In response to this revolution, the international non-governmental organisation (NGO) has changed the way it carries out its mission, actively engaging new sorts of partners from different sectors to co-develop its environmental programmes.
“We’re not asking others to join our mission, but we’re available to co-design efforts in order to manage tradeoffs, develop synergies and deliver a bigger impact across environmental, social and economic dimensions,” Lambertini said, adding that this sort of collaboration would not dilute the WWF’s ultimate purpose: to protect nature.
He added that the NGO did not want to criticise from the sidelines but work together with other players, while “stand(ing) firm in terms of achieving the impact we want to achieve”.
The chief of WWF was speaking last week before a 350-strong audience of business leaders and policymakers at Ecosperity, a sustainability conference organised by Singapore investment firm Temasek. The theme of how companies can align their businesses to fulfil the SDGs underpinned the speeches and panel discussions throughout the conference.
If you invest in large-scale infrastructure that’s dependent on fossil fuels, you risk investing in infrastructure that will not yield a profit.
Sir David King, former UK special representative for climate change
Funding the future
Echoing Lambertini on the role of the SDGs was Noeleen Heyzer, who was appointed under secretary of the United Nations and executive secretary of the United Nations Economic and Social Commission for Asia and the Pacific around the time of the Asian financial crisis in the late 1990s.
That was when she realised that Asia required a new paradigm because “prosperity in the 21st century has to be generated in a very different way, and has to put people and the planet at the centre of decision making and investment choices”.
She said what set the SDGs apart from its predecessor, the Millennium Development Goals, was that the former lays out three areas of implementation: building awareness and demand for ethical products and services, sharing technology to spur innovation, and allowing developing societies to adopt the latest technologies, and new ways of financing.
“Mankind is not going to move on this agenda unless there is adequate financing, and this is where business and investment have to come in,” said Heyzer.
Working to accelerate global clean energy innovation is Mission Innovation, a coalition of governments pledging to invest in clean energy research and make such innovations accessible across the world.
Sir David King, partner at advisory, business building and investment company Systemiq and a key architect of Mission Innovation, told the audience that each of the group’s 22 countries and the European Union will double investment into this area in the coming years to put together $30 billion annually.
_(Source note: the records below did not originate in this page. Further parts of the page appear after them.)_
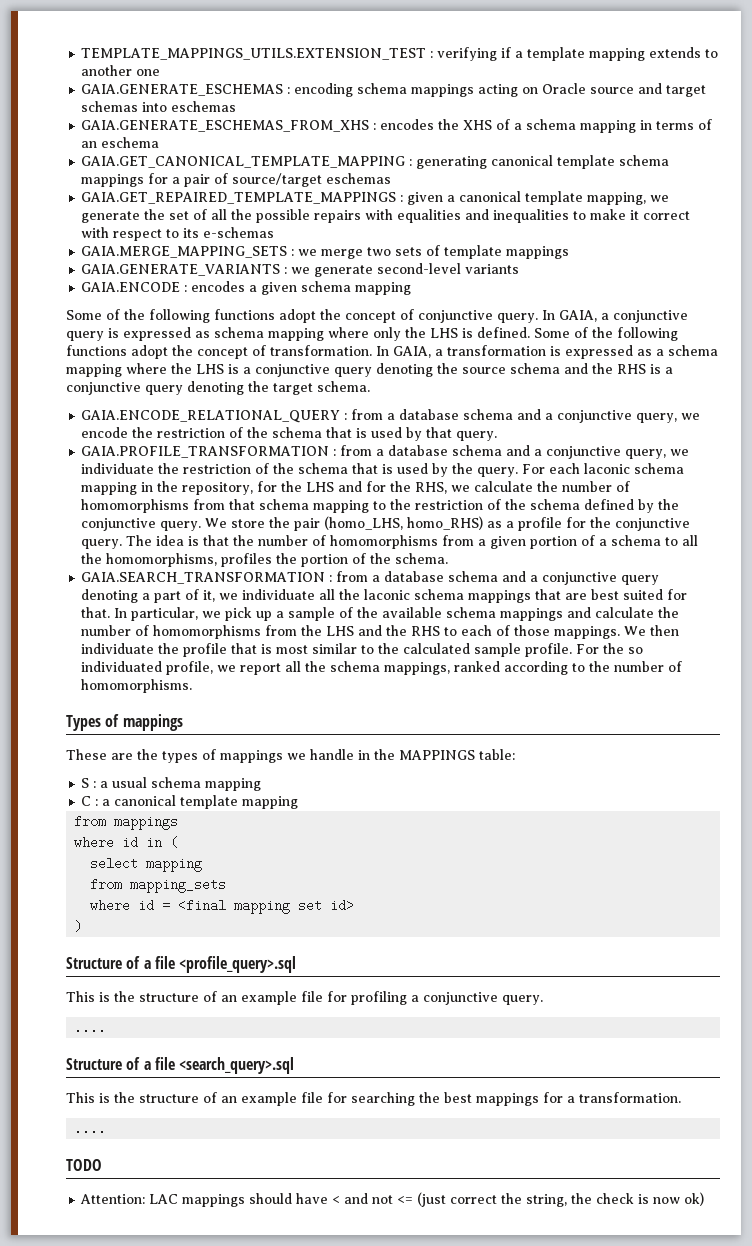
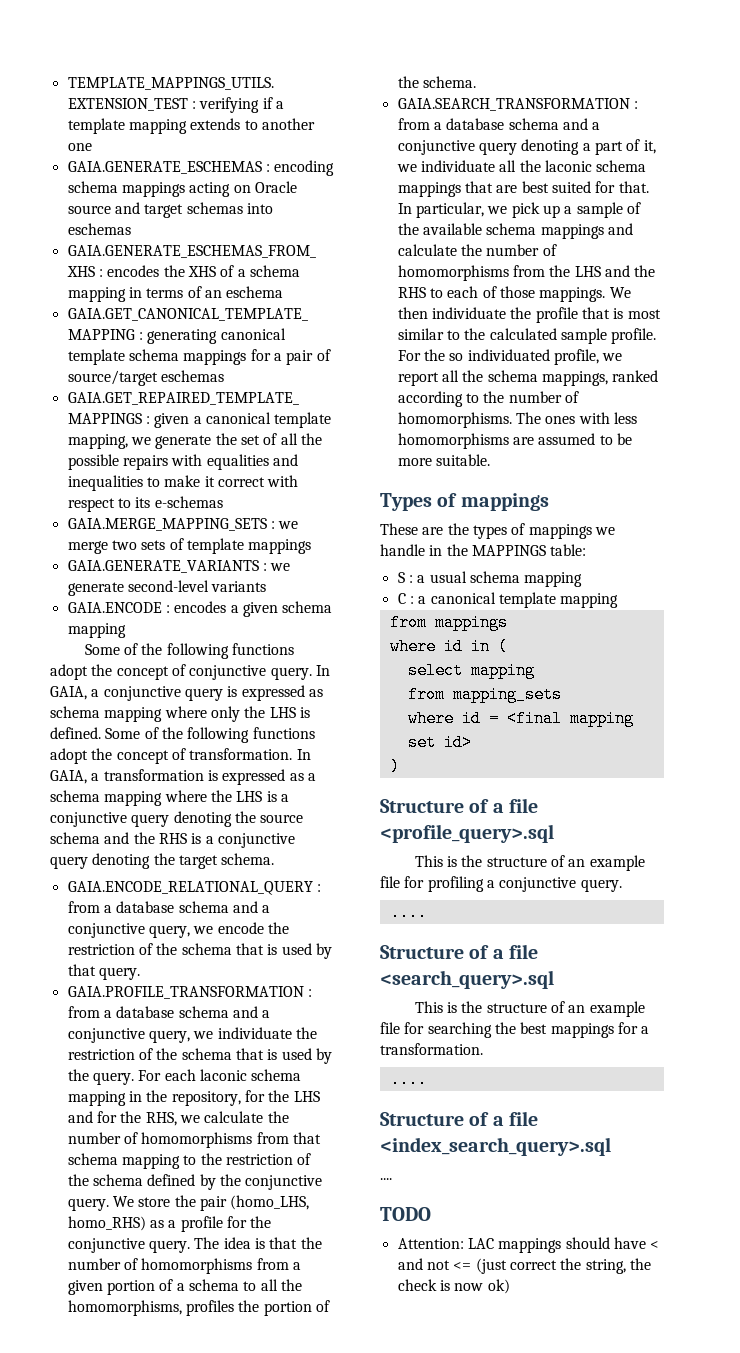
+ The ones with less homomorphisms are assumed to be more suitable.
+ Structure of a file <index_search_query>.sql
+ ....

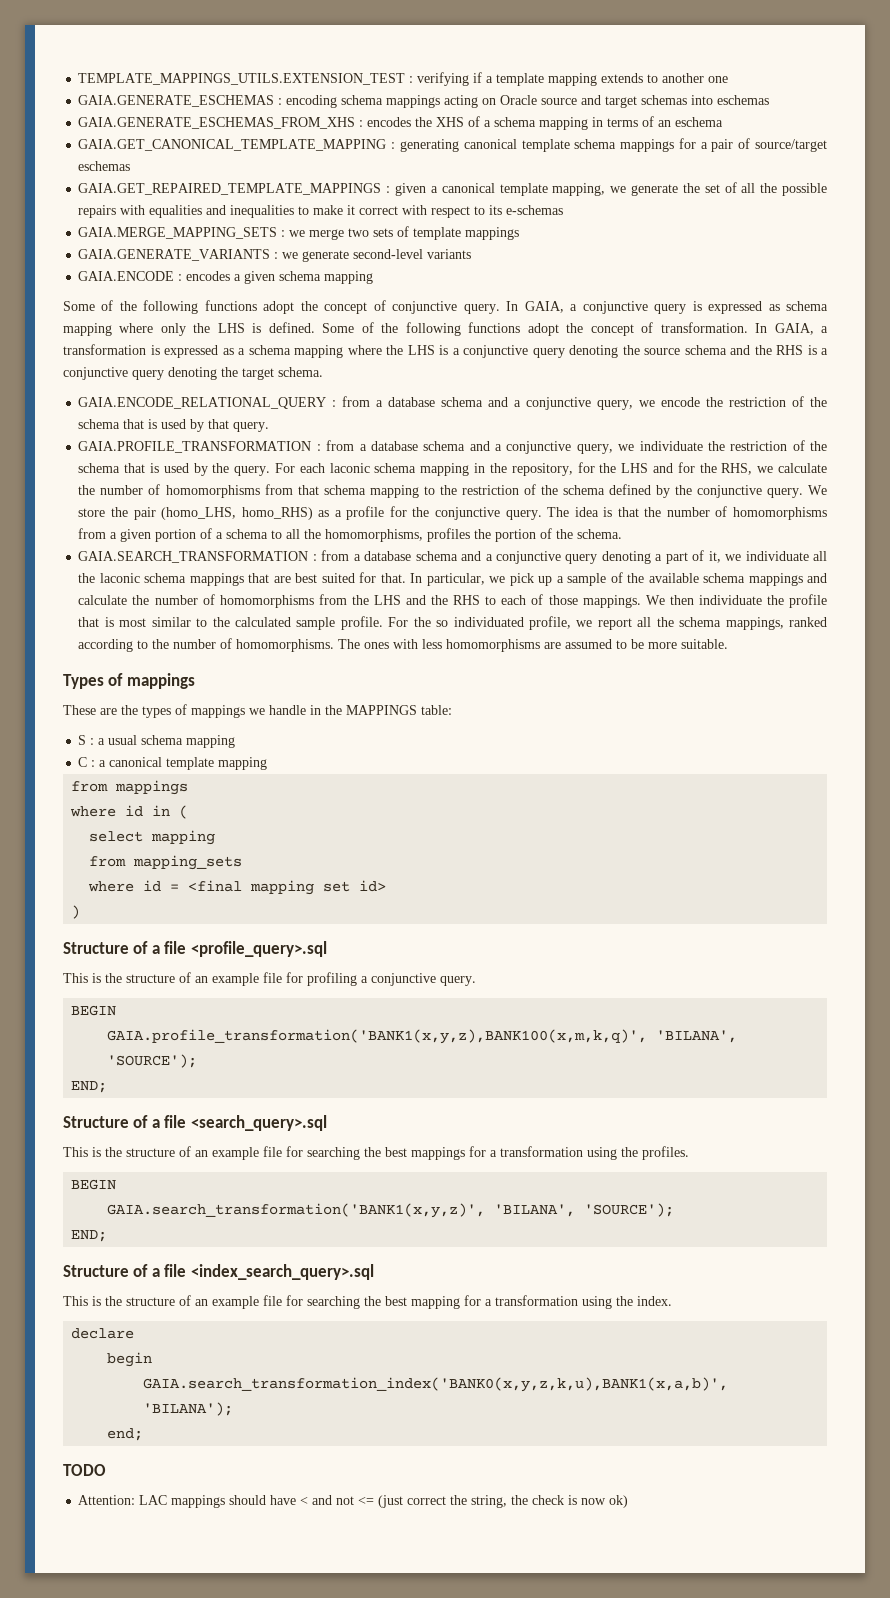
  This is the structure of an example file for profiling a conjunctive query.
- ....
+ BEGIN
+ GAIA.profile_transformation('BANK1(x,y,z),BANK100(x,m,k,q)', 'BILANA', 'SOURCE');
+ END;
- This is the structure of an example file for searching the best mappings for a transformation.
- ....
+ This is the structure of an example file for searching the best mappings for a transformation using the profiles.
+ BEGIN
+ GAIA.search_transformation('BANK1(x,y,z)', 'BILANA', 'SOURCE');
+ END;
  Structure of a file <index_search_query>.sql
- ....
+ This is the structure of an example file for searching the best mapping for a transformation using the index.
+ declare
+ begin
+ GAIA.search_transformation_index('BANK0(x,y,z,k,u),BANK1(x,a,b)', 'BILANA');
+ end;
It has also partnered the World Economic Forum to connect its members with leading companies.
“The whole objective is to use this public money to de-risk (clean energy technology) for the private sector, which has the capability to take these new technologies into the marketplace,” said King, who added that Microsoft founder and billionaire philanthropist Bill Gates had invested $1 million of his own money into the venture.
King, who was also the United Kingdom’s special representative for climate change until March this year, warned against making investments in fossil fuels that could become stranded investments in the future.
“Over the next five years I believe it will become clearer with each day that passes that we cannot keep using fossil fuels,” he cautioned. “If you invest in large-scale infrastructure that’s dependent on fossil fuels, you risk investing in infrastructure that will not yield a profit.”